I am confused. . .

Game change!

There are moments in a political campaign where a candidate changes the course of an election.  Reagan did it twice.  First in his debate with Jimmy Carter, with his famous line, “Are you better off now than you were four years ago,” and again when he told Walter Mondale he would not take advantage of Mondale’s youth and inexperience. 

We just saw a game change Thursday night.  What did Mitt Romney do that changed the course of this election?

While Romney gave a good speech accepting the Republican nomination, it was not his speech that changed the election.  It was his decision to invite Clint Eastwood and let Eastwood go off script that changed the election.

While the liberal media elites panned Eastwood’s brilliant mocking of Barack Obama, it connected with millions of real Americans in a way that even Romney’s carefully scripted speech and convention could not.

In his extemporaneous speech, Eastwood hit the homerun that Romney needs.  Eastwood summed the election up in a few sentences that are right up there with some of Ronald Reagan’s greatest hits. 

Eastwood said, “We own this country.  We own it.  It is not you owning it, and not politicians owning it.  Politicians are employees of ours. And  — so — they are just going to come around and beg for votes every few years.  It is the same old deal. But I just think it is important that you realize, that you’re the best in the world. Whether you are a Democrat or Republican or whether you’re libertarian or whatever, you are the best.  And we should not ever forget that. And when somebody does not do the job, we got to let them go.”

You know the Eastwood speech resonated so well with the American people because the left wing media spent so much time trying to call it crazy, rambling or just a failure.

Two days afterwards, the New York Times, the official newspaper of treason and favored rag for those all around the world who hate America, did yet another piece on Eastwood’s speech.  The Times managed to find the obligatory anonymous Republican Delegates who grumbled about Eastwood’s appearance, but amazingly enough, they did not have a single delegate who was quoted by name.  

Anonymous quotes are liberal journalism’s way of just making stuff up.

Eastwood’s quote and his entire monologue were a game changer.  The Romney campaign needs to be all over this because it resonated in a very real way with the American people. 

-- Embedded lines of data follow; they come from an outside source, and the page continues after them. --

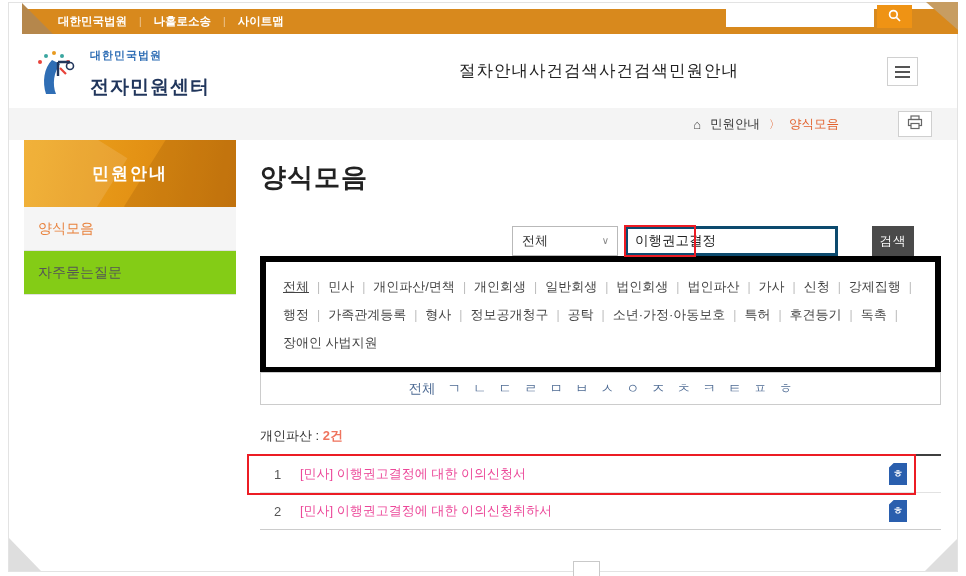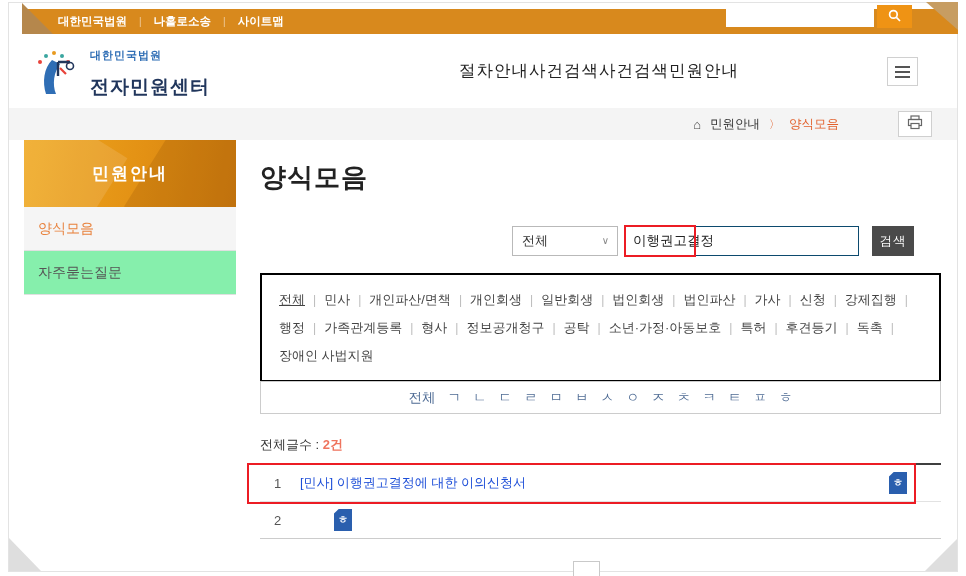--- a/index.html
+++ b/index.html
@@ -58,7 +58,7 @@
   #search-row { position:relative; height:30px; margin-top:31px; }
   #cat-select { position:absolute; left:252px; top:0; width:106px; height:30px; border:1px solid #b9b9b9; background:#fff; display:flex; align-items:center; padding-left:9px; font-size:13px; color:#333; cursor:pointer; }
   #cat-select .chev { position:absolute; right:8px; top:8px; font-size:10px; color:#888; }
-  #kw-input { position:absolute; left:365px; top:0; width:234px; height:30px; border:1px solid #0c4a6e; padding:0 7px; font-size:13.5px; color:#222; }
+  #kw-input { position:absolute; left:365px; top:0; width:213px; height:30px; border:3px solid #0c4a6e; padding:0 7px; font-size:13.5px; color:#222; }
   #search-btn { position:absolute; left:612px; top:0; width:42px; height:30px; background:#4a4a4a; color:#fff; border:none; font-size:12.5px; letter-spacing:1px; cursor:pointer; }
   #kw-annotation { position:absolute; left:364px; top:-1px; width:72px; height:32px; border:2px solid #ec1c24; pointer-events:none; z-index:10; }
 

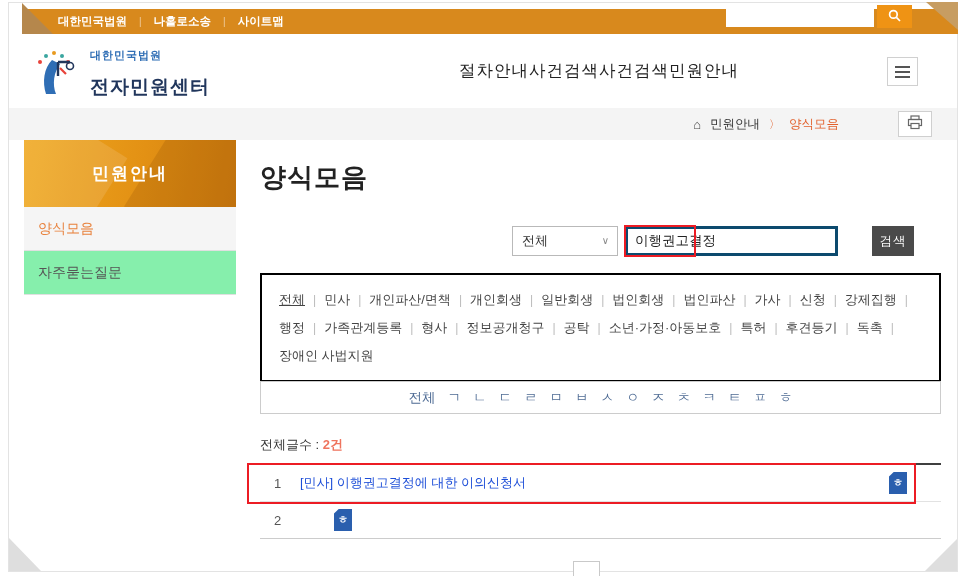--- a/index.html
+++ b/index.html
@@ -48,7 +48,7 @@
   #sidebar-head::before { content:""; position:absolute; left:-30px; top:-20px; width:110px; height:120px; background:rgba(255,255,255,.12); transform:rotate(32deg); }
   #sidebar-head::after { content:""; position:absolute; right:-40px; top:-10px; width:130px; height:120px; background:rgba(120,60,0,.18); transform:rotate(32deg); }
   #sidebar-title { position:relative; z-index:2; color:#fff; font-size:17px; font-weight:bold; letter-spacing:2px; }
-  .side-item { height:44px; display:flex; align-items:center; padding-left:14px; font-size:14px; color:#555; border-bottom:1px solid #e0e0e0; cursor:pointer; background:#86efac; }
+  .side-item { height:44px; display:flex; align-items:center; padding-left:14px; font-size:14px; color:#555; border-bottom:1px solid #e0e0e0; cursor:pointer; background:#84cc16; }
   .side-item.active { background:#f5f5f5; color:#e8823d; }
 
   

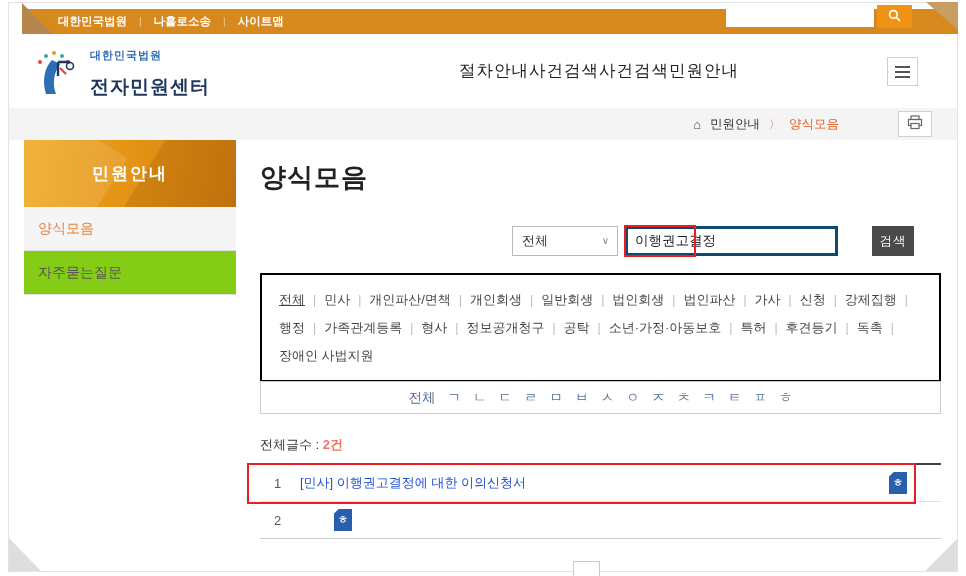--- a/index.html
+++ b/index.html
@@ -62,7 +62,7 @@
   #search-btn { position:absolute; left:612px; top:0; width:42px; height:30px; background:#4a4a4a; color:#fff; border:none; font-size:12.5px; letter-spacing:1px; cursor:pointer; }
   #kw-annotation { position:absolute; left:364px; top:-1px; width:72px; height:32px; border:2px solid #ec1c24; pointer-events:none; z-index:10; }
 
-  #category-box { margin-top:17px; border:2px solid #000000; padding:11px 17px; }
+  #category-box { border:6px solid #000000; padding:11px 17px; }
   .cat-line { line-height:27px; font-size:13px; color:#444; white-space:nowrap; }
   .cat-link { cursor:pointer; }
   .cat-link.active { text-decoration:underline; }

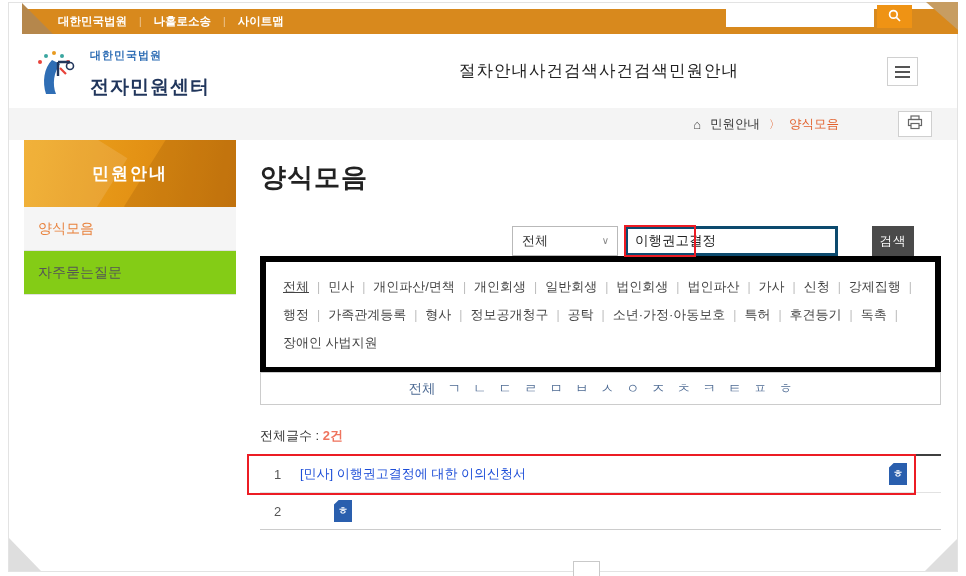--- a/index.html
+++ b/index.html
@@ -212,7 +212,7 @@
       </div>
 
     <div id="count-line">
-      <span>전체글수 :</span>
+      <span>개인파산 :</span>
       <span class="val">2건</span>
     </div>
 

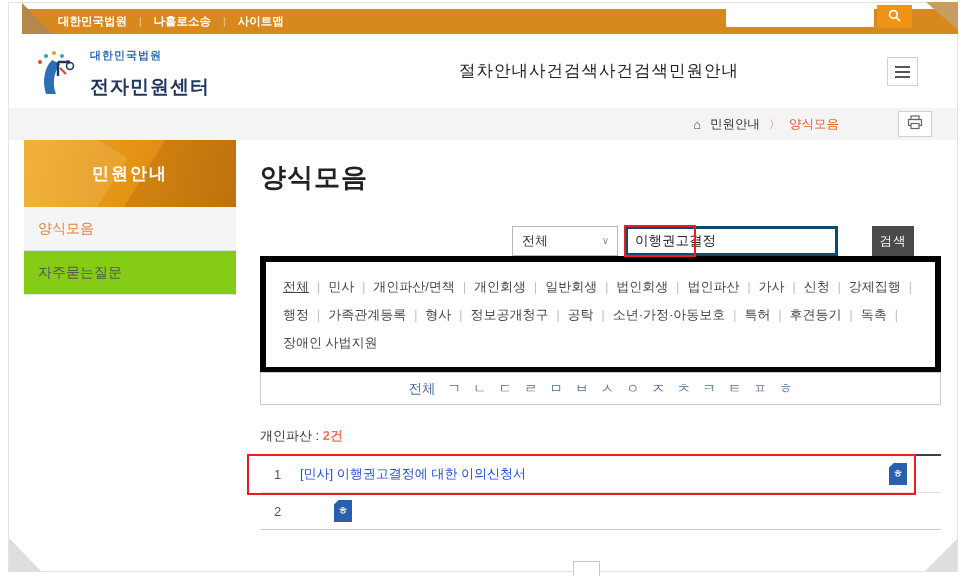--- a/index.html
+++ b/index.html
@@ -79,7 +79,7 @@
   .t-row { display:flex; height:37px; align-items:center; border-bottom:1px solid #e2e2e2; position:relative; }
   .t-row:last-child { border-bottom:1px solid #ccc; }
   .c-no { width:40px; padding-left:14px; font-size:13px; color:#555; }
-  .c-title { flex:1; font-size:13px; color:#1d4ed8; cursor:pointer; }
+  .c-title { flex:1; font-size:13px; color:#ec4899; cursor:pointer; }
   .c-file { width:86px; display:flex; justify-content:center; }
   .t-head .c-title { text-align:center; cursor:default; color:#333; }
   .t-head .c-file { justify-content:center; }

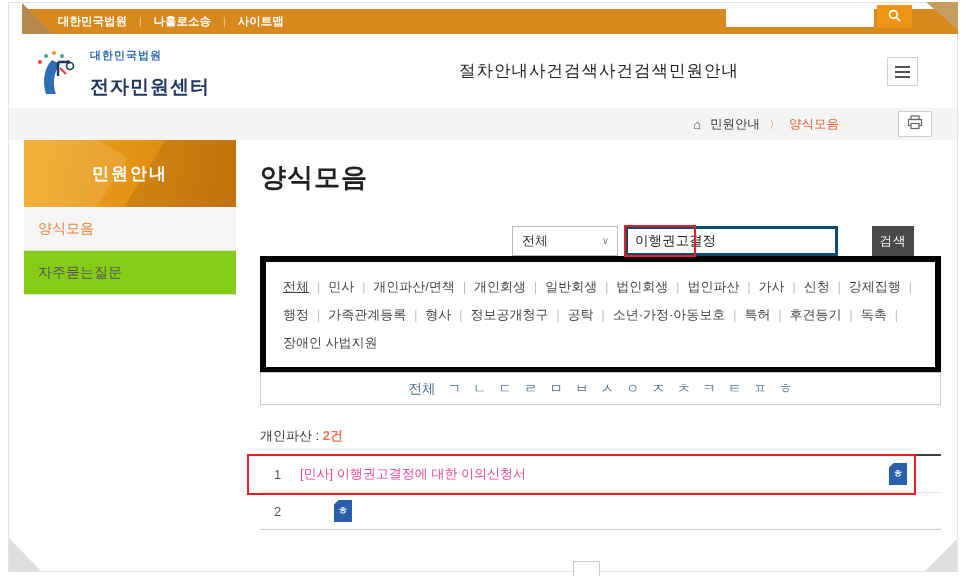--- a/index.html
+++ b/index.html
@@ -228,6 +228,7 @@
           </div>
           <div class="t-row">
             <div class="c-no">2</div>
+            <div class="c-title">[민사] 이행권고결정에 대한 이의신청취하서</div>
             <div class="c-file">
               <div class="hwp-icon">ㅎ</div>
             </div>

Unfortunately, professional political consultants who would not know what resonates with the American people if it bit them in the backside run most of these political campaigns.

Romney can destroy Obama with the message Eastwood delivered.  If Romney’s campaign is smart they will let Eastwood be the voice of his campaign.   A few well-placed commercials with Eastwood delivering the same script, albeit cleaned up just a bit. 

Remember Clint Eastwood’s voice on the halftime commercial during the Super Bowl?

The message is simple and it will resonate with the average voter who does not tune in until a couple of weeks before the election.  The messaging is beautiful and simple.  Obama is not doing the job.  We the people are the employers of the politicians and all we have to do is let them go. 

Or perhaps the Romney campaign can borrow a line from another cultural icon and remind the American people they can tell Obama, “You’re fired.”